No express trust had ever been given to the presbytery, Norman argued, adding that the disputed trust clause in the Book of Order “fails to satisfy the civil law recognition of trust e
stablishment.”
Norman laid out the reasons the PCUSA constitution fails by stating:
· There is no consideration given for the alleged trust’s imposition.
· The clause violates state statutes in that it is not a signed document by property- law standards.
· It was unilaterally asserted by an outside entity.
· Property was never actually transferred into a trust.
· There was no opportunity to opt out.
Rucker asked Norman if the PCUSA was in fact a hierarchical body.
“It’s a presbyterial body, which is a blending of the two,” he said.
Presbytery rebuttal
During rebuttal, Woods reiterated her earlier argument that trusts can be created under Indiana law without specific documents expressly stating such, claiming that Olivet created a trust simply by belonging to the PCUSA from 1983 to 2006.
“In 1983, it said it wanted to adopt the new Book of Order, including the property trust clause. In 1994, it incorporated … and said it was subject to the entire [PCUSA] constitution,” Woods said.
“If the [PCUSA] General Assembly were to amend the Book of Order and say ‘Divorces in this congregation will be governed by sharia law,’ would the members of all the member churches getting divorced have to follow those property divisions and divide their property according to that or not?” Dickson asked.

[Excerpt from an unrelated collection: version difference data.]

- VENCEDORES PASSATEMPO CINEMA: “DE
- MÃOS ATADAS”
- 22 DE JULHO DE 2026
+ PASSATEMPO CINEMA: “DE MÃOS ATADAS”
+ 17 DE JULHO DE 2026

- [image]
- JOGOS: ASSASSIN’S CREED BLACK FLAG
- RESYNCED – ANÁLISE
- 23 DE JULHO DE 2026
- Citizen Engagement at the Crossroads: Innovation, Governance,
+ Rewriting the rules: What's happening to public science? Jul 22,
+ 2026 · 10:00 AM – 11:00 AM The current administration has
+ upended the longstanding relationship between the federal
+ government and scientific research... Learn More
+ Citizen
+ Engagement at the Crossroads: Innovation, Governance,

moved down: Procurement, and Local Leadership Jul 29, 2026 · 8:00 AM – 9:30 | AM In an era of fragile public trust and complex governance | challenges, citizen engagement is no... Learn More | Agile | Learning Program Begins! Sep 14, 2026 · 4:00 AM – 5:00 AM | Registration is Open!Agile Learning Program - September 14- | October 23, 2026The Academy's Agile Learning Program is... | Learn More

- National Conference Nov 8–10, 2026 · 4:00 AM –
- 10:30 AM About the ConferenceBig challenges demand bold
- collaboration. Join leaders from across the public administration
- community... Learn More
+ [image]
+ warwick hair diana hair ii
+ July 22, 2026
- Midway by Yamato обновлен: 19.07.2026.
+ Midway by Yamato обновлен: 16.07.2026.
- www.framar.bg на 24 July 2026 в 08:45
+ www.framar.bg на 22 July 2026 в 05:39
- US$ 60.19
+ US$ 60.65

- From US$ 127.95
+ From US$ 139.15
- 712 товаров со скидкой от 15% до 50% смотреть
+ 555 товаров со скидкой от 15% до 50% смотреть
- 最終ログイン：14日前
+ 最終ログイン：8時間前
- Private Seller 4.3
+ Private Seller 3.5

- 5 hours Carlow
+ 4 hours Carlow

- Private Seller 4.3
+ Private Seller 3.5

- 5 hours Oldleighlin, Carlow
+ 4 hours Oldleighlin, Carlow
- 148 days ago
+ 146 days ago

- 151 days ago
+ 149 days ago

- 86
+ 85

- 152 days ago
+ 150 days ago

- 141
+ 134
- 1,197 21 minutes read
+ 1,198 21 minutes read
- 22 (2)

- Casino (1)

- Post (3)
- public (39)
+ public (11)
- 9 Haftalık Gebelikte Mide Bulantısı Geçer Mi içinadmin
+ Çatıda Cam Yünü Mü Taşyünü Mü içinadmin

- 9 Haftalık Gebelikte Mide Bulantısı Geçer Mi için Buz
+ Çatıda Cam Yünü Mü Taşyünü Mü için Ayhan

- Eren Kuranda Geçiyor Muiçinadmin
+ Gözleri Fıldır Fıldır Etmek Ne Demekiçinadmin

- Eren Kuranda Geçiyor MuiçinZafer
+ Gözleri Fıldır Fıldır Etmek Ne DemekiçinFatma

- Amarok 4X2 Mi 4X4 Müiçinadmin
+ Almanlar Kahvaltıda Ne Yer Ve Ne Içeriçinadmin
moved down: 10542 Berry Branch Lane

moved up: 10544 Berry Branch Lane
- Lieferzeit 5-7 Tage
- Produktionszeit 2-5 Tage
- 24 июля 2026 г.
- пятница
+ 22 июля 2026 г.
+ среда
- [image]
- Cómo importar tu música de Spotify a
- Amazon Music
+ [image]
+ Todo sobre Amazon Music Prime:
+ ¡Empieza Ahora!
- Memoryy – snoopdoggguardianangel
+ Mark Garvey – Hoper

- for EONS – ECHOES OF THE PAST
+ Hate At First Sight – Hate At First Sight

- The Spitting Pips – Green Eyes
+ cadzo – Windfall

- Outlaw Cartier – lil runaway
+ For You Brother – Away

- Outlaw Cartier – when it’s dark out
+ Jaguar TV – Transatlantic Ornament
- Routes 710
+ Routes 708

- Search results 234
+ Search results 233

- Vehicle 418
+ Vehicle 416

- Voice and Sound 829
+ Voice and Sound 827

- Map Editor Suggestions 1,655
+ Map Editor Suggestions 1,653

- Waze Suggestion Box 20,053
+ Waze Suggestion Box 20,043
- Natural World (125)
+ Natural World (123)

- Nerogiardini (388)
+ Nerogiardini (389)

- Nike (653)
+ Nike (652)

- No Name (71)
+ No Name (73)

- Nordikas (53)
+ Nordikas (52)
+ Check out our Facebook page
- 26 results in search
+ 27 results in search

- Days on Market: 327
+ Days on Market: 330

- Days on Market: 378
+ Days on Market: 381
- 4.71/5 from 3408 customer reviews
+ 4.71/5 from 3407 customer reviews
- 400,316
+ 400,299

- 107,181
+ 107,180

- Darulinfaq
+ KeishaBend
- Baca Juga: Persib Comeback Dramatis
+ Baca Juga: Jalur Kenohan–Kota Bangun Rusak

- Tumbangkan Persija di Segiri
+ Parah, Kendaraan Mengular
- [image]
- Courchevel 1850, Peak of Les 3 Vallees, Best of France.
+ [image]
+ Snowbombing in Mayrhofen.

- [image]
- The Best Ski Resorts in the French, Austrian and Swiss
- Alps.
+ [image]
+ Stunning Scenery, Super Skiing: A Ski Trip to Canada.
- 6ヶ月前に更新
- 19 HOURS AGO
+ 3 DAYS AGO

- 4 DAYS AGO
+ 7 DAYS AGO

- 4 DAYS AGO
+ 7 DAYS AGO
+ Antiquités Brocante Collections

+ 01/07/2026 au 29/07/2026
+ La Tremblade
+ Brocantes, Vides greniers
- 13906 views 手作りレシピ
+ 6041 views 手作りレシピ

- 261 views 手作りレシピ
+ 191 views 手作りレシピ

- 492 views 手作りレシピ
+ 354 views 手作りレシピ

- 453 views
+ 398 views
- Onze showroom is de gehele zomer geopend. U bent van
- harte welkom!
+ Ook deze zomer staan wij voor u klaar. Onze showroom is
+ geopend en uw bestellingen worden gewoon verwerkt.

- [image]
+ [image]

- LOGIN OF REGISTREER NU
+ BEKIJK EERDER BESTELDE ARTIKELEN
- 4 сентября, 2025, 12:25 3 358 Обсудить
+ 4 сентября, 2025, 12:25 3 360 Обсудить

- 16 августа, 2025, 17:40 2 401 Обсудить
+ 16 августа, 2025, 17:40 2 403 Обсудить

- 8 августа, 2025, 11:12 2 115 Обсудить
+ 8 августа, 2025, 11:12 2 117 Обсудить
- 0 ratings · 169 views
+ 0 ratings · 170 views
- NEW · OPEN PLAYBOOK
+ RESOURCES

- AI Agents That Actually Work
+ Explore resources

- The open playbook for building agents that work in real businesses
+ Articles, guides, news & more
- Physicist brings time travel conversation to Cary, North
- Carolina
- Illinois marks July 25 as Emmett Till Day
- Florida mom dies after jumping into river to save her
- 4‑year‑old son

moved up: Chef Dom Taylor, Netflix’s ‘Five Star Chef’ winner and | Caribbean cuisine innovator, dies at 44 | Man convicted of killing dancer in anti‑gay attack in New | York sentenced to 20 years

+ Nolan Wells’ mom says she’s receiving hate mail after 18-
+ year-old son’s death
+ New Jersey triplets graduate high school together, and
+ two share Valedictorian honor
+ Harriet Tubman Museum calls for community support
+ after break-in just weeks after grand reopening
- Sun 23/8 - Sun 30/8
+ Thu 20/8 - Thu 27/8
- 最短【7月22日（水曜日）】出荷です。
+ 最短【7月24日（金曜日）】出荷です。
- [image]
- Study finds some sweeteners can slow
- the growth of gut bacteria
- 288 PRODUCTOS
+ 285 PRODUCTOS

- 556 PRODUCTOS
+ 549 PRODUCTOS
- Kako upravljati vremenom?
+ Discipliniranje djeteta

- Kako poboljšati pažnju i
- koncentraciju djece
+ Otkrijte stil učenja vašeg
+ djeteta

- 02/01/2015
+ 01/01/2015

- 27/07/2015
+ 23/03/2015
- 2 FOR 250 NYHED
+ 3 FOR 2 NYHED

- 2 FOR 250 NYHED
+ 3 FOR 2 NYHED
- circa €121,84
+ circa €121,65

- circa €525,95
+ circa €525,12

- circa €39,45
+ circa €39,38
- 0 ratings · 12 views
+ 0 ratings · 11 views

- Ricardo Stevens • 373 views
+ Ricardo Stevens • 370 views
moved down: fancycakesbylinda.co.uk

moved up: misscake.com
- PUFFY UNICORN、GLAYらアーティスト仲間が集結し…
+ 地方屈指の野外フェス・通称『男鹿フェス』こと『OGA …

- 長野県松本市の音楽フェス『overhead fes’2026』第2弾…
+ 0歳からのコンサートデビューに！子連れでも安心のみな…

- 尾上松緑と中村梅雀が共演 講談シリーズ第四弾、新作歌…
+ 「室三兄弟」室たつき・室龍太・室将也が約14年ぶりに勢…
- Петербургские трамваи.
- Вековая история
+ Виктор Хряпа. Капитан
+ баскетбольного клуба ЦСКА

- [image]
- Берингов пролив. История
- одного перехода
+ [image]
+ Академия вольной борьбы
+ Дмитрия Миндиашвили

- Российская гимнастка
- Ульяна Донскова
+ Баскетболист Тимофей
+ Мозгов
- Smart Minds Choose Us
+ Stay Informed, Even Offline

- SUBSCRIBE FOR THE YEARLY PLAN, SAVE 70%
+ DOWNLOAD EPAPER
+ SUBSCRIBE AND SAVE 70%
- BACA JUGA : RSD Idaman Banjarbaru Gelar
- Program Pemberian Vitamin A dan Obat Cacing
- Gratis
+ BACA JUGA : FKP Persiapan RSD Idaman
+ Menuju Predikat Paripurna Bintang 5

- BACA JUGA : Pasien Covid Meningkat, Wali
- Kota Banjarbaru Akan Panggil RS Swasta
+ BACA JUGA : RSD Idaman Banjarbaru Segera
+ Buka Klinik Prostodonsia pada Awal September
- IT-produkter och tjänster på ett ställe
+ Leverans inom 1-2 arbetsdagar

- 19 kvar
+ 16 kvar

Sharia is a form of religious law in Islam that can be binding as authoritative civil law in some countries. Under some forms of sharia, men may unilaterally divorce their wives simply by telling them, without regards to her wishes.
Woods admitted that such a law could only be governed by ecclesiastical rules and would have no standing under secular authority.
“Churches do have to adhere to civil law,” she said.
“You just don’t have to abide by property law, huh?” Dickson asked.
“We would have to,” Woods said, maintaining that the PCUSA nevertheless possessed a trust under secular law.
Sources close to the case say a decision by the Indiana Supreme Court could take as long as two-three months.